Modules are located in test_repo_root/helpers/yodahelpers by default.

from hydratk.lib.data.randgen import gen_id
from yodalib.ba.entities import Customer

def customer_complex():

    cu_ref_no = gen_id()
    customer_info = CustomerInfo(document_id='1426', document_type='ID_CARD', segment='R', sfa_id=cu_ref_no, type='Person')
    subject = Subject(first_name='Charlie', surname='Bowman', birth_date='1970-01-01', birth_num='7001010001',
                      registration_number='1234', tax_number='2345', company_name='Bowman')
    address = Address(street_name='Tomickova', orientation_num='2144', street_num='1', city='Praha', district='Chodov',
                      zip_code='14800', country='CZE')

    customer = Customer(cu_ref_no=cu_ref_no, customer_info=customer_info, subject=subject, address=address)
    return customer

This helper provides simpler interface to library methods.

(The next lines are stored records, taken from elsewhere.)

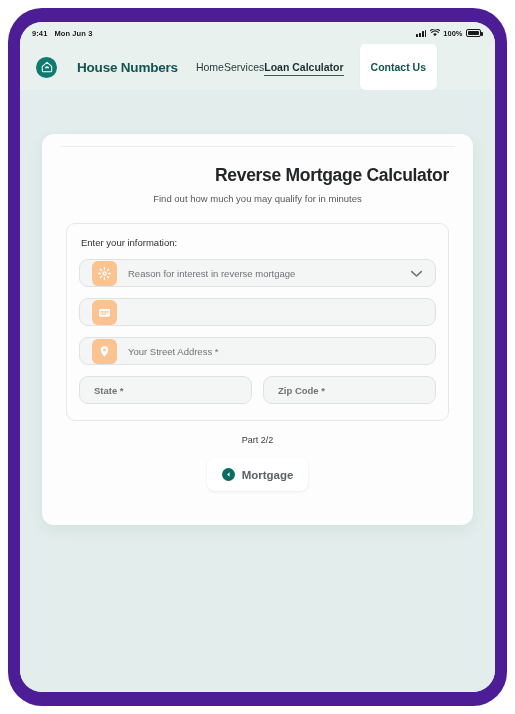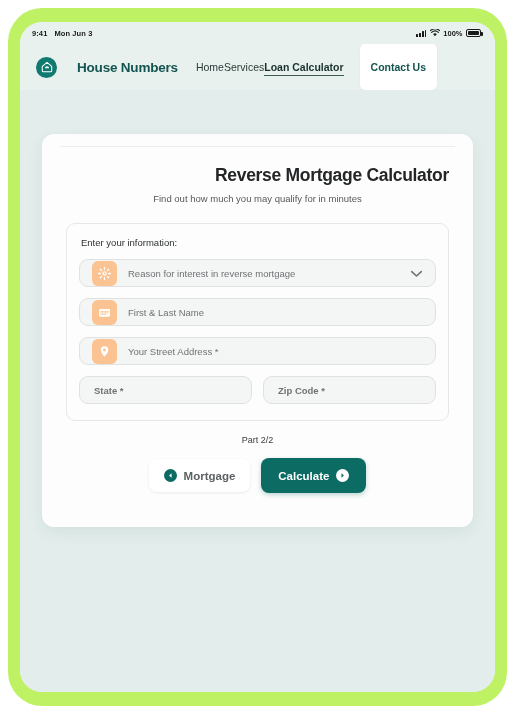"9:41" .device { background: #bef264 -> #4c1d95 }
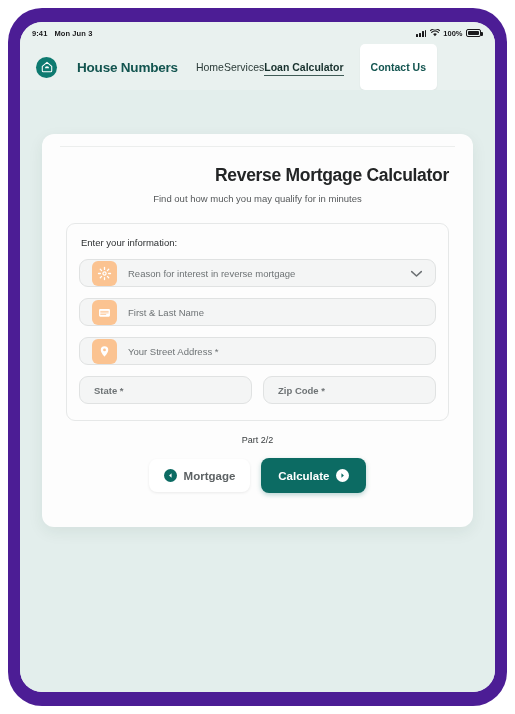"First & Last Name" span.field-label { html: <span>First &amp; Last Name</span> -> none }
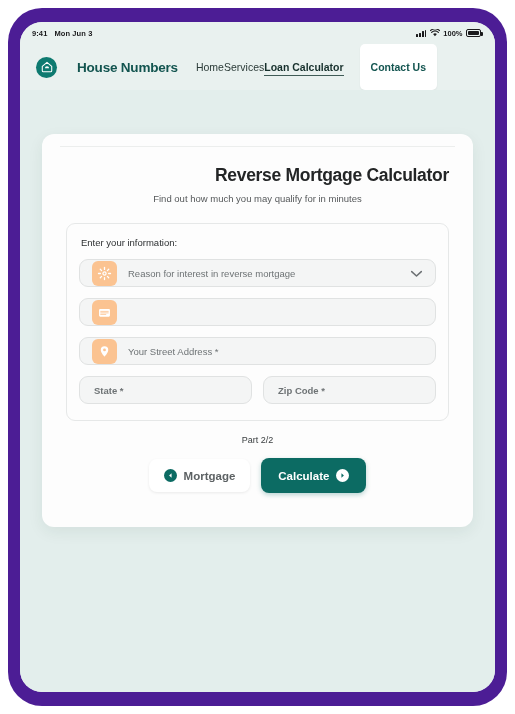"Calculate" div.btn { html: <div> <span>Calculate</span> <span> <svg> <path></path> </svg> </span> </div> -> none }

from yodalib.ba.db_int import DB_INT
from yodalib.ba.jms_int import JMS_INT
from yodalib.utils.interface import wait, gen_header

db = DB_INT()
jms = JMS_INT()

def db_connect():

    print 'Connecting to DB'
    return db.connect()

def db_disconnect():

    print 'Disconnecting from DB'
    return db.disconnect()

def jms_connect():

    print 'Connecting to JMS'
    return jms.connect()

def jms_disconnect():

    print 'Disconnecting from JMS'
    return jms.disconnect()

def connect():

    res_db = db_connect()
    res_jms = jms_connect()
    return res_db and res_jms

def disconnect():

    res_db = db_disconnect()
    res_jms = jms_disconnect()
    return res_db and res_jms

def read_customer(cu_ref_no):

    print 'Reading customer: {0}'.format(cu_ref_no)
    customer = db.read_customer(cu_ref_no)
    return customer

def manage_customer(customer, action='activate'):

    header = gen_header('ESB', 'BA')
    print 'Sending message manageCustomer: {0}'.format(header.correlation_id)
    res = jms.manage_customer(header, customer.cu_ref_no, customer.customer_info,
                              customer.subject, customer.address, action=action)

    return res, header.correlation_id


Scripts use helper methods, the embedded code is simple. The complexity is hidden in used methods.

This script prepares customer entity, sends it as JMS message and reads created customer from database.

  id: ts_01
  path: SOC/SYS/BA/manageCustomer/manageCustomer_complex.jedi
  name: manageCustomer_complex
  desc: Create customer with complex configuration
  author: Petr Rasek <bowman@hydratk.org>
  version: 1.0

  pre-req: |
    import yodahelpers.o2.soc.ba.entities as ent
    import yodahelpers.o2.soc.ba.interface as int

    this.test_result = int.connect()
    assert (this.test_result == True)

    id: tc_01
    name: create_customer_complex
    desc: Create complex customer

      id: tco_01
      name: send_msg
      desc: Send message manageCustomer

      test: |
        customer = ent.customer_complex()
        cu_ref_no = customer.cu_ref_no
        this.test_result, corr_id = int.manage_customer(customer)

      validate: |
        assert (this.test_result == True)

      id: tco_02
      name: read_customer
      desc: Read created customer

      test: |
        cu = int.read_customer(cu_ref_no)
        this.test_result = (cu != None)

      validate: |
        assert (this.test_result == True)
        print cu

 post-req: |
   this.test_result = int.disconnect()
   assert (this.test_result == True)

This example shows new tags:

  • pre-req: pre-requirements executed before first test case.
  • post-req: post-requirements executed after last test case.

The purpose of pre-requirements is to import helpers, load data, initialize clients, connections etc. The purpose of post-requirements is to clean data, close clients, connections etc.